- What the exercise asks: Which of the lines below holds the string "Vehicles"? Copy every line that does.

- Recorded data:
⟨
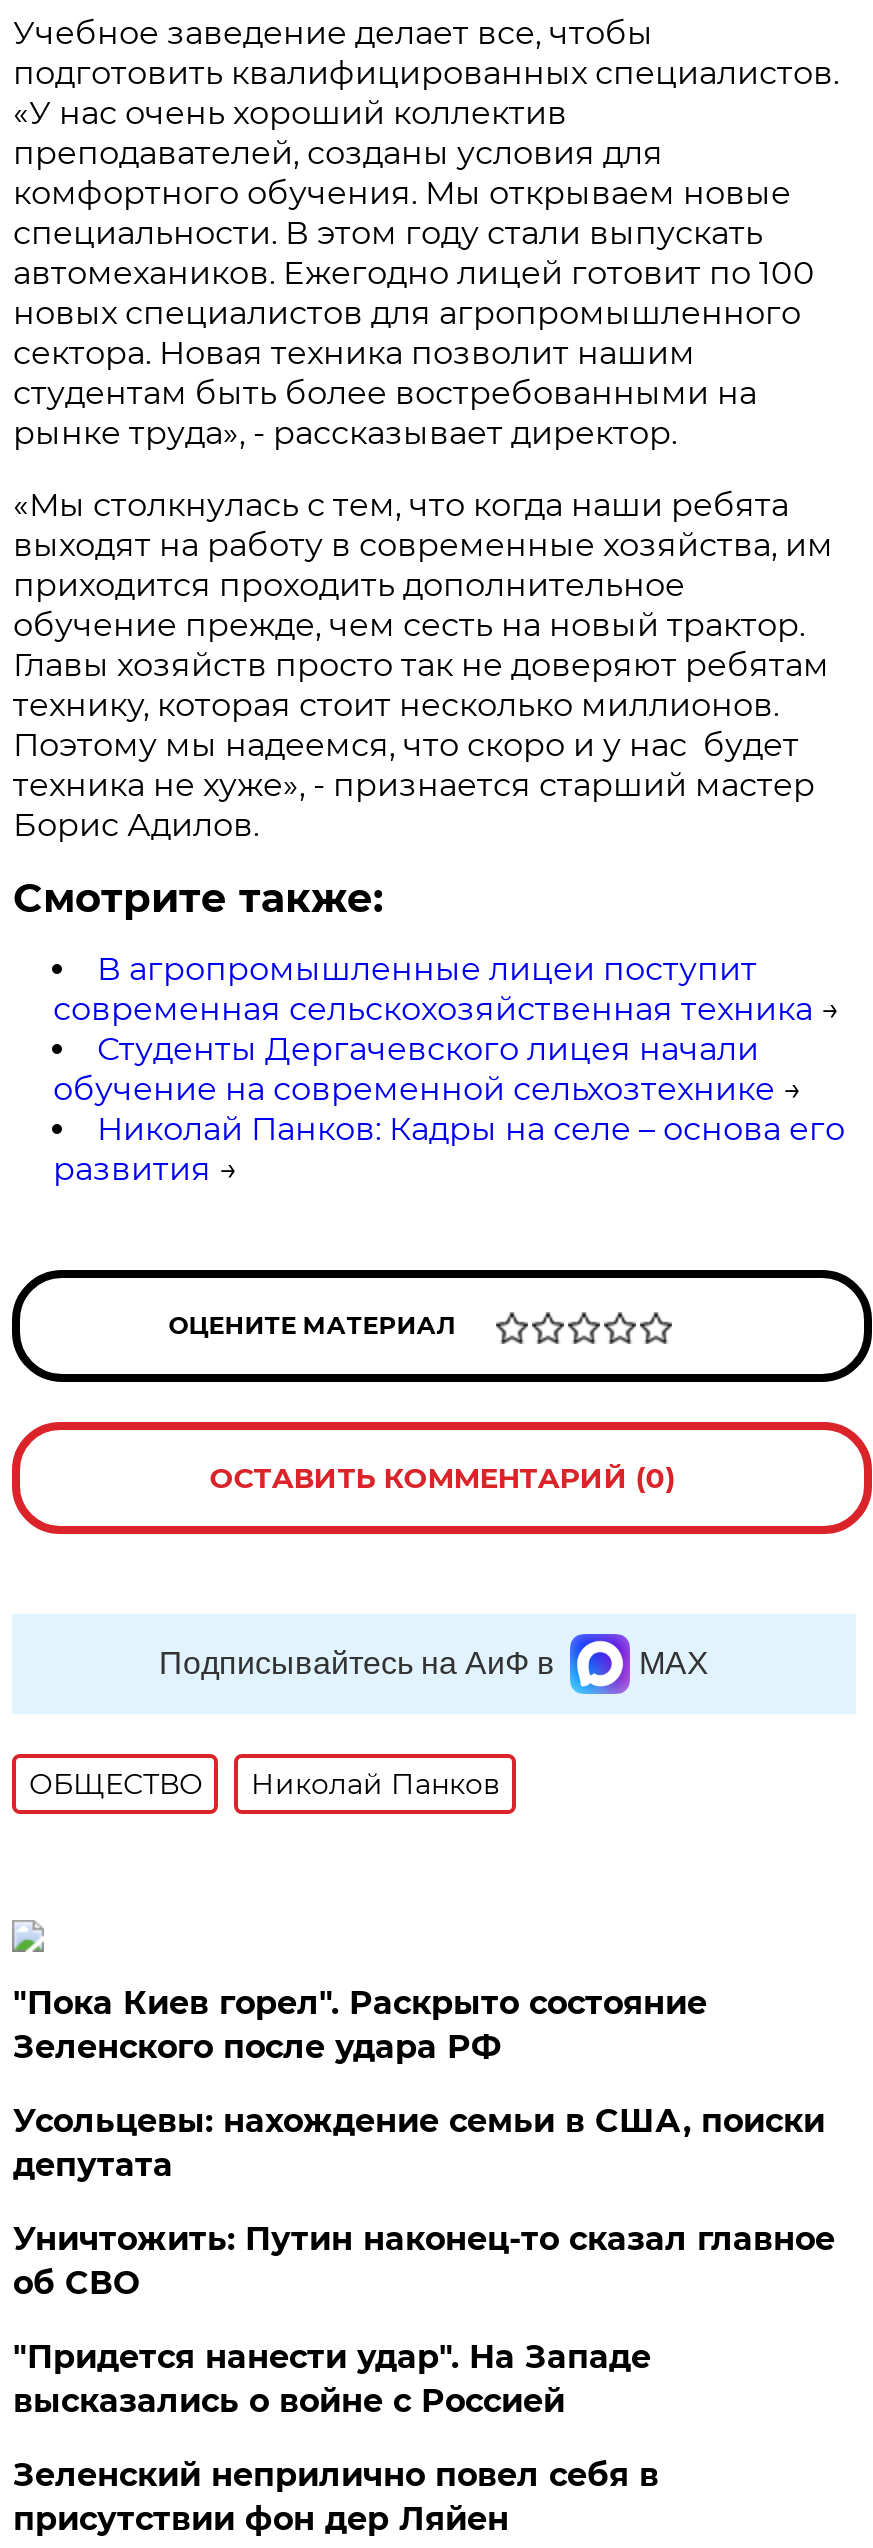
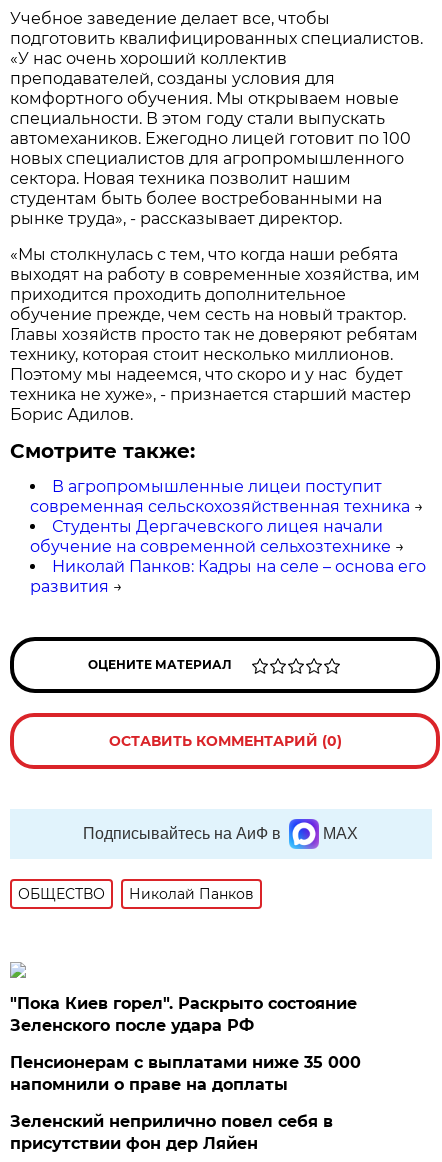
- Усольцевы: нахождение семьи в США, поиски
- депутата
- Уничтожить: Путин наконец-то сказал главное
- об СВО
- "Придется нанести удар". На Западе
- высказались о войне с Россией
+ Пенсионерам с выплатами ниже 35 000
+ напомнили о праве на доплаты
⟩
⟨
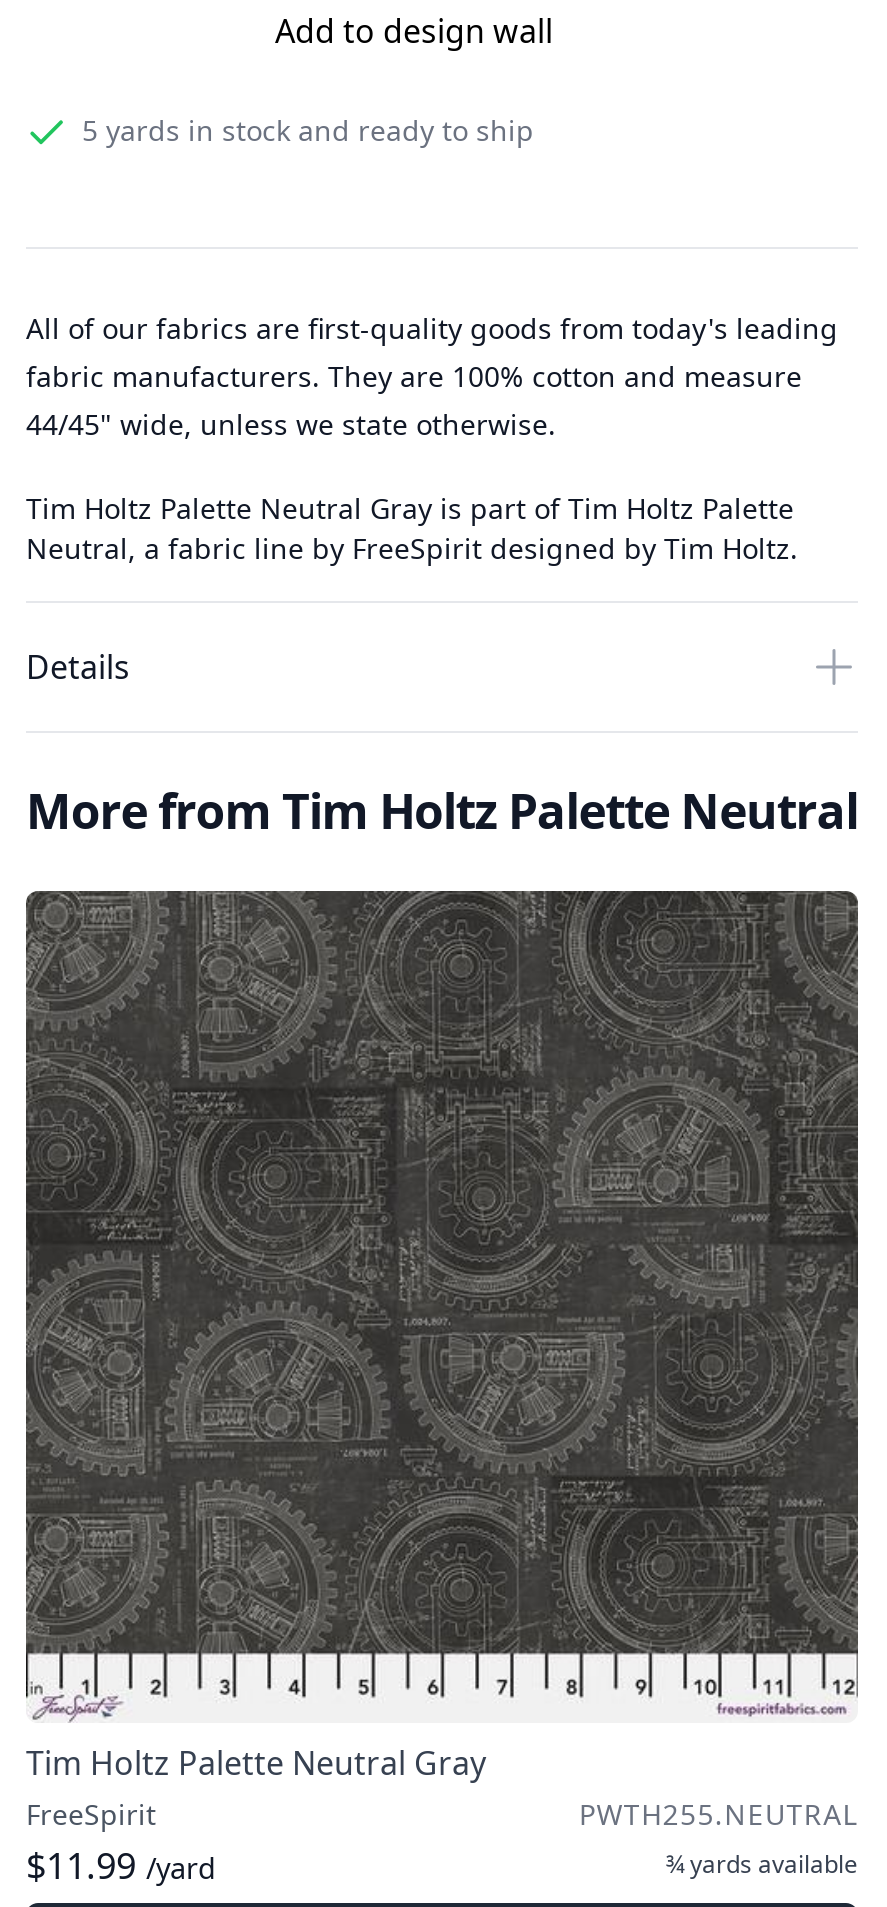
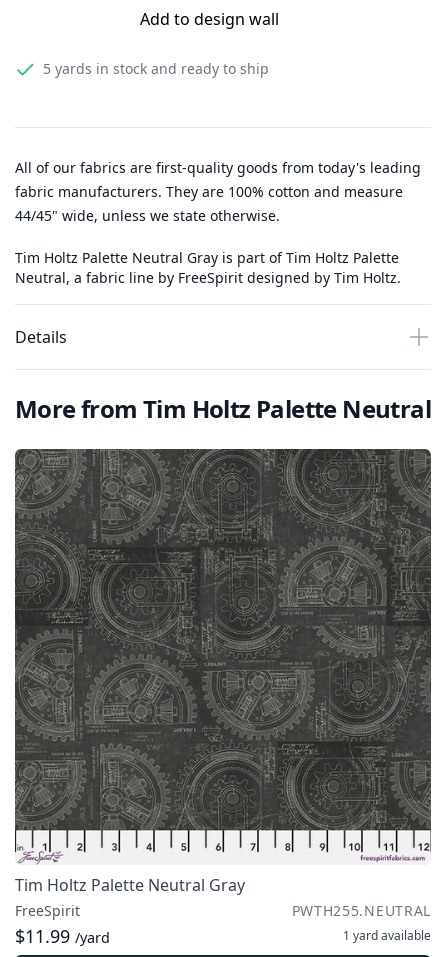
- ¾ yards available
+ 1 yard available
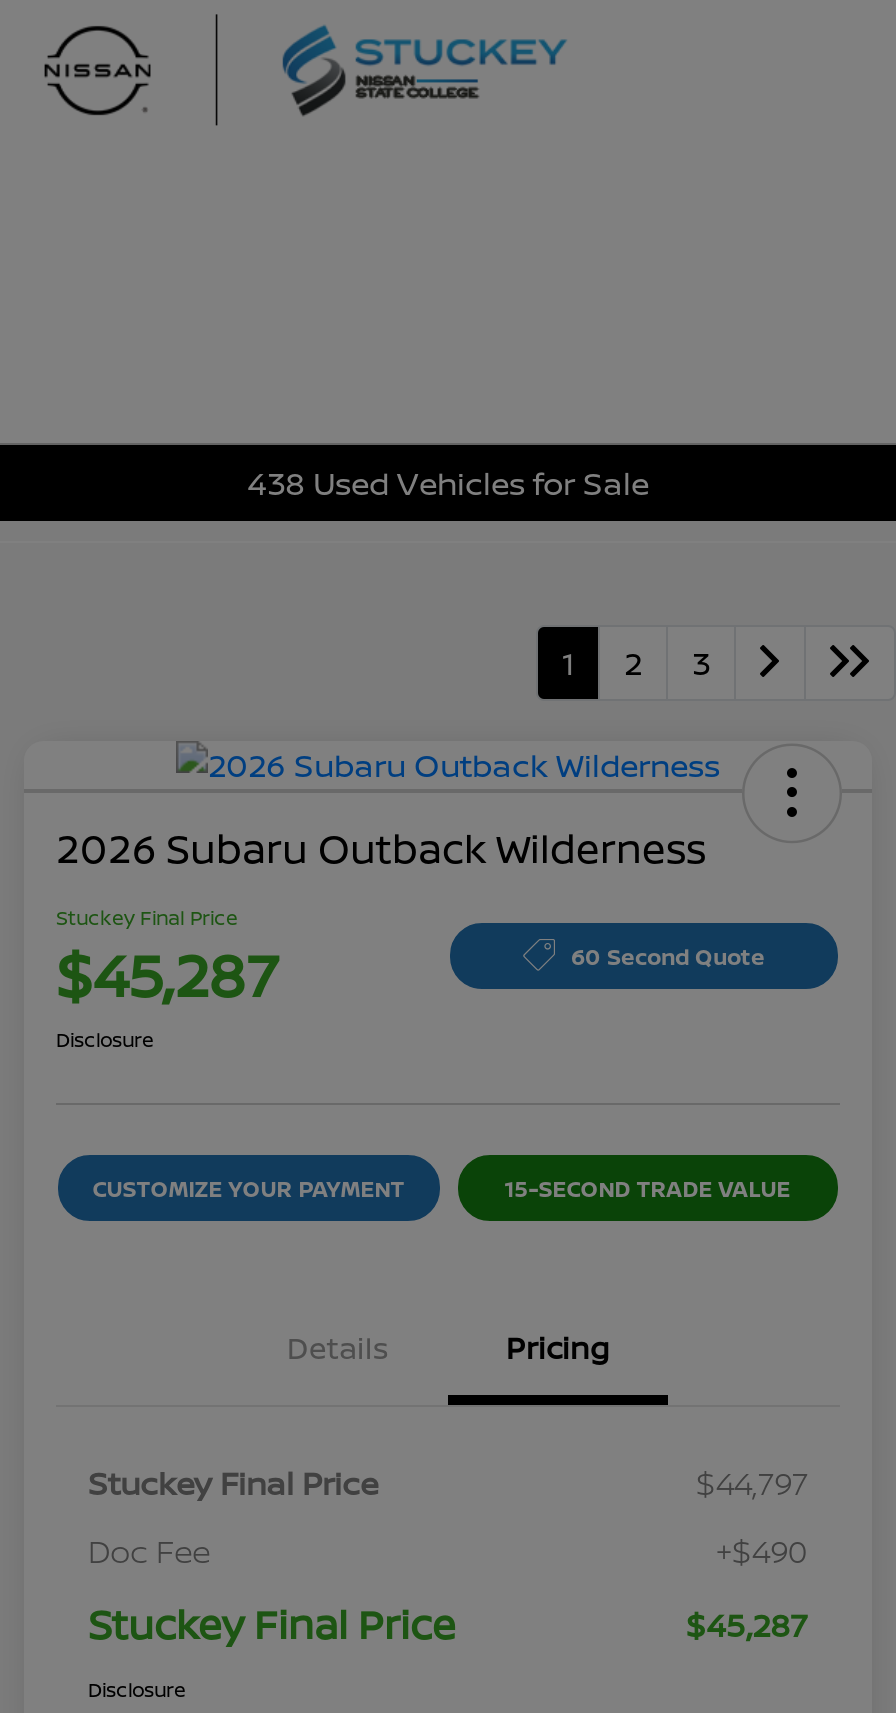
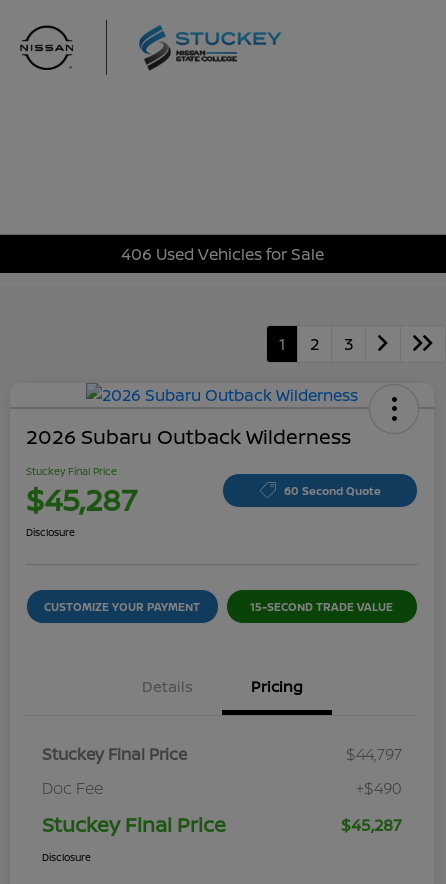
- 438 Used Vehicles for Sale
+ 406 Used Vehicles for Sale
⟩
- Reply:
- 438 Used Vehicles for Sale
+ 406 Used Vehicles for Sale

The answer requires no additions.